Moradores Buscam Apoio na Defensoria Pública
No dia 13 de janeiro, cerca de 60 moradores se reuniram no Núcleo de Terras e Habitação da Defensoria Pública do Rio de Janeiro (NUTH) com os defensores Luis Gustavo e Paloma Lamego. Depois do encontro, a mobilização seguiu em direção à Câmara dos Vereadores, contando com o apoio do Vereador Rodrigo Vizeu, e foi encerrada com uma reunião restrita entre lideranças da Santa Luzia e representantes da SEOP.
De acordo com Luis Gustavo, defensor público, há um contrassenso municipal quanto ao tratamento e abordagem com a área:
“A comunidade foi notificada porque haveriam construções na faixa marginal de proteção, que a lei de fato proíbe, entretanto, como se trata de uma área de especial interesse social, cabe ao município flexibilizar as regras urbanísticas. Não adianta o município reconhecer a área como AEIS e notificar a comunidade inteira, objetivando removê-la, sem oferecer nenhum tipo de solução habitacional. São mais de 1.000 famílias. É uma área destinada à moradia de pessoas hipossuficientes, uma área na qual ela pode flexibilizar as regras urbanísticas e não faz. Existe uma discussão processual já em curso, a Defensoria tá acompanhando. A intenção nossa é que seja reconhecido o direito a realização fundiária da comunidade.”
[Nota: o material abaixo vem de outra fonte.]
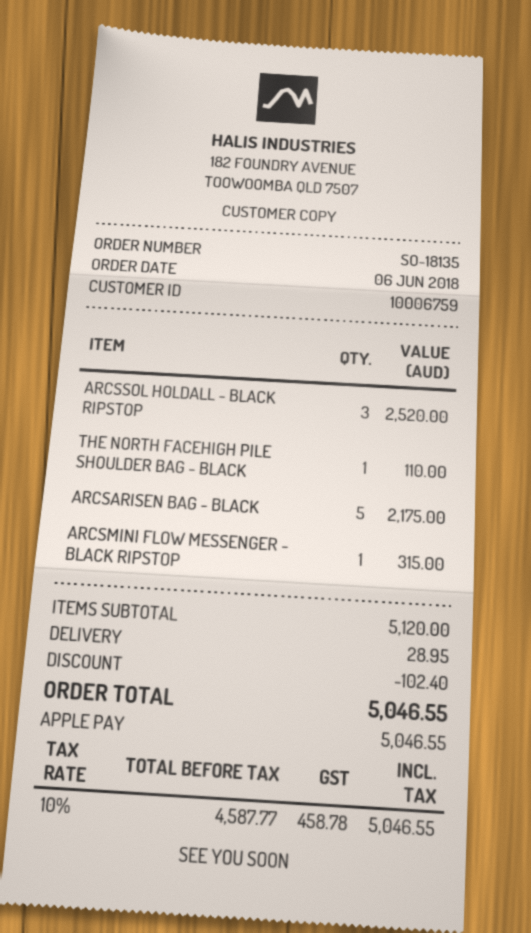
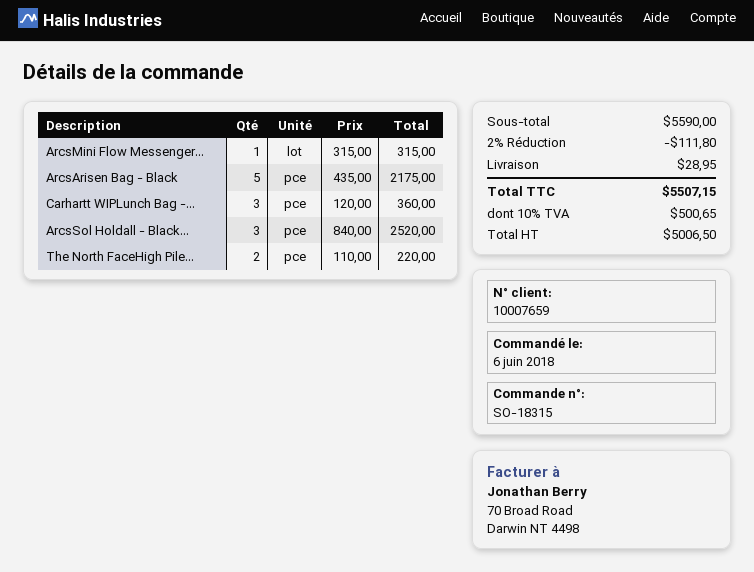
order number: SO-18135 -> SO-18315
customer number: 10006759 -> 10007659
THE NORTH FACEHIGH PILE SHOULDER BAG - BLACK: 1 for 110.00 -> 2 for 220.00
Carhartt WIPLunch Bag -...: none -> 3 for 360.00
subtotal: 5120.00 -> 5590.00
discount: 102.40 -> 111.80
net: 4587.77 -> 5006.50
tax: 10% = 458.78 -> 10% = 500.65
total: 5046.55 -> 5507.15

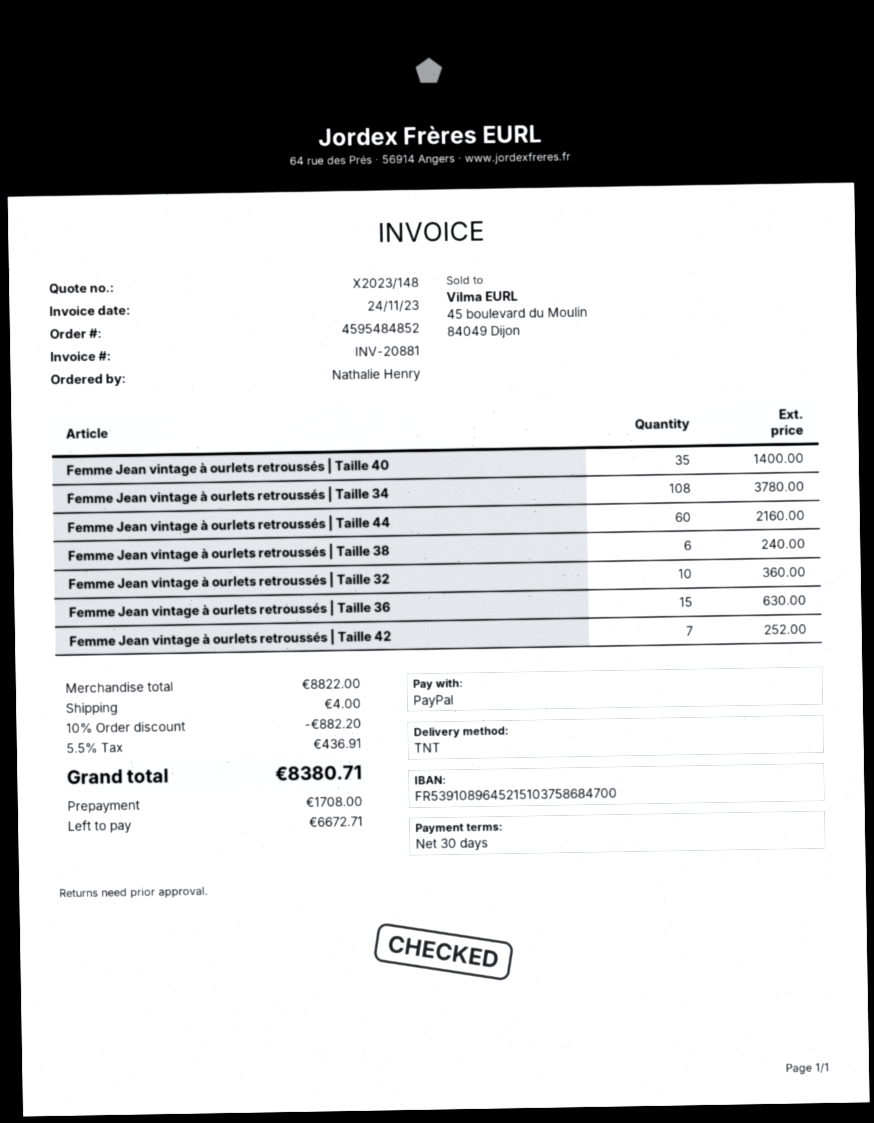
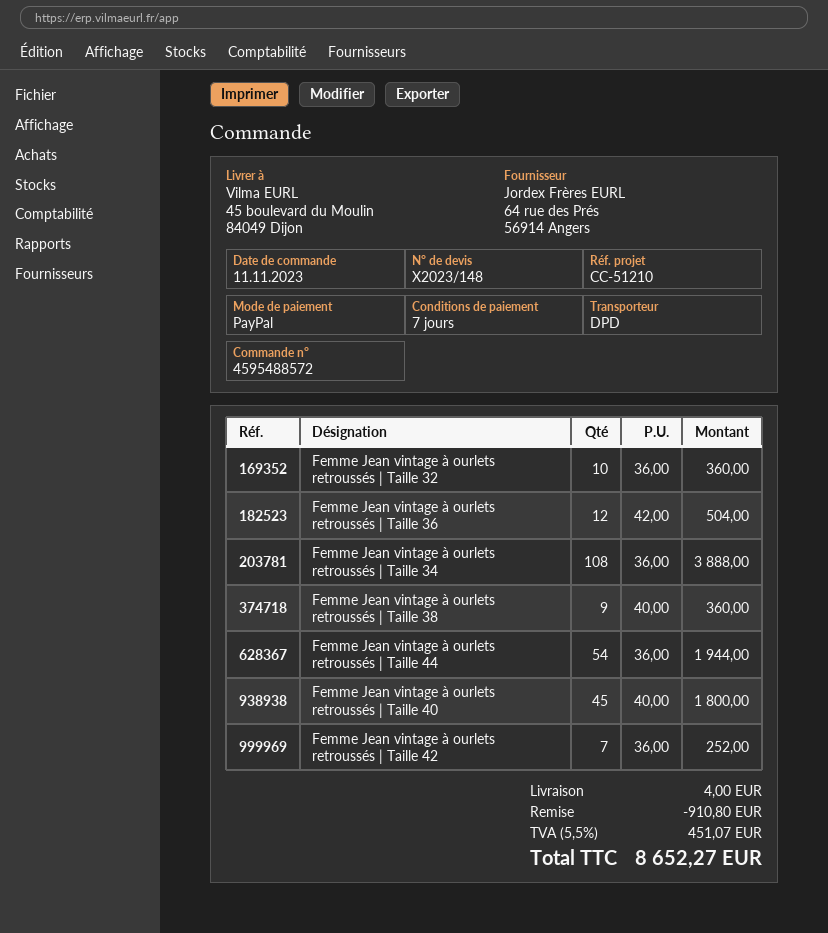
order number: 4595484852 -> 4595488572
payment terms: 30 days -> 7 days
shipping method: TNT -> DPD
Femme Jean vintage à ourlets retroussés | Taille 40: 35 for 1400.00 -> 45 for 1800.00
Femme Jean vintage à ourlets retroussés | Taille 34: 108 for 3780.00 -> 108 for 3888.00
Femme Jean vintage à ourlets retroussés | Taille 44: 60 for 2160.00 -> 54 for 1944.00
Femme Jean vintage à ourlets retroussés | Taille 38: 6 for 240.00 -> 9 for 360.00
Femme Jean vintage à ourlets retroussés | Taille 36: 15 for 630.00 -> 12 for 504.00
discount: 882.20 -> 910.80
tax: 5.5% = 436.91 -> 5.5% = 451.07
total: 8380.71 -> 8652.27

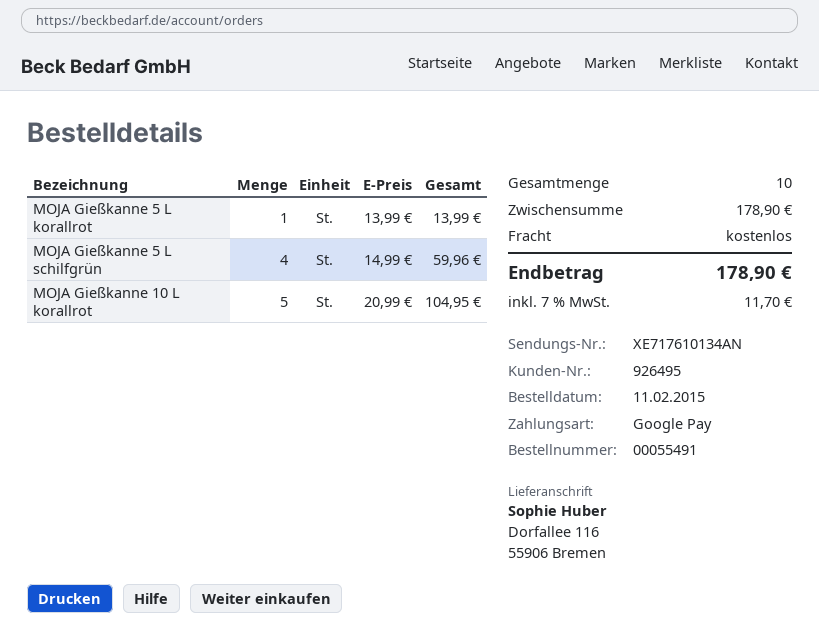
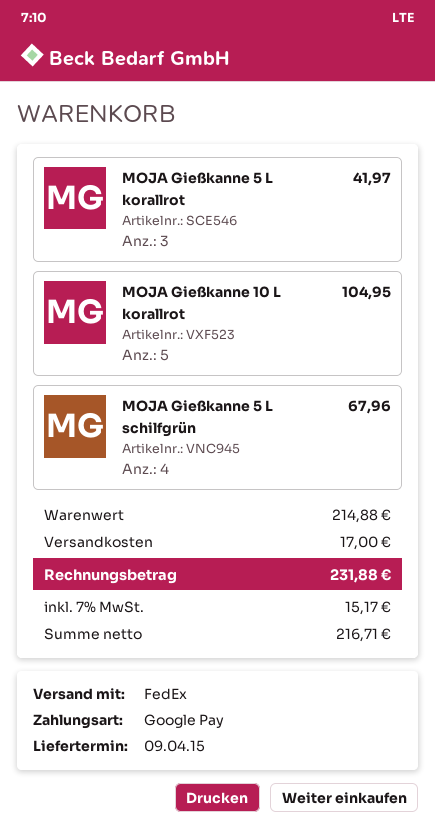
MOJA Gießkanne 5 L korallrot: 1 for 13.99 -> 3 for 41.97
MOJA Gießkanne 5 L schilfgrün: 4 for 59.96 -> 4 for 67.96
subtotal: 178.90 -> 214.88
shipping: 0.00 -> 17.00
tax: 7% = 11.70 -> 7% = 15.17
total: 178.90 -> 231.88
O maior desejo dos moradores da comunidade Santa Luzia para o ano novo é dignidade, sentimento resumido através da fala da moradora Marta Oliveira*:
“Todos nós temos direito ao mínimo de dignidade. A partir do momento que cada morador recebe uma notificação—‘Sai do teu imóvel em dez dias e te vira’—falta o mínimo que é dignidade. A cada quatro anos, é essa mesma história. ‘A gente vai tirar, vai tirar, vai tirar [remover a comunidade]’ e com as piores desculpas possíveis. ‘É uma área que vai ter que desapropriar por causa do ambiente’, tá bom, traz o laudo, a análise que foi feita para dizer que a comunidade não pode existir aqui. Hoje, a comunidade é completamente diferente porque os próprios moradores fizeram o que o poder público não fez [para desenvolver moradia acessível]… aí eles vêm agora querendo tirar as famílias, algumas que moram aqui há mais de 60 anos, para construir outros imóveis. Se eu não posso morar nesse espaço por questões ambientais, porque pode construir condomínios aqui no mesmo lugar? Só aqui tem mais de cinco condomínios considerados de luxo. Então se vai tirar a comunidade, tem que tirar os condomínios de luxo também. É muito incoerente essa notificação: ‘Agora, sai’. Não! Não é ‘sai’. Tem que conversar! O Estado tem que [nos] proteger, tem que pegar cada casinha ali e conversar com os donos, ver o que é seu de direito: ‘você mora aqui há tantos anos, o seu imóvel vale X, vale Y’. É organizar e não bagunçar.”
*Os nomes de moradores no texto são fictícios para preservar a privacidade e segurança dos mesmos.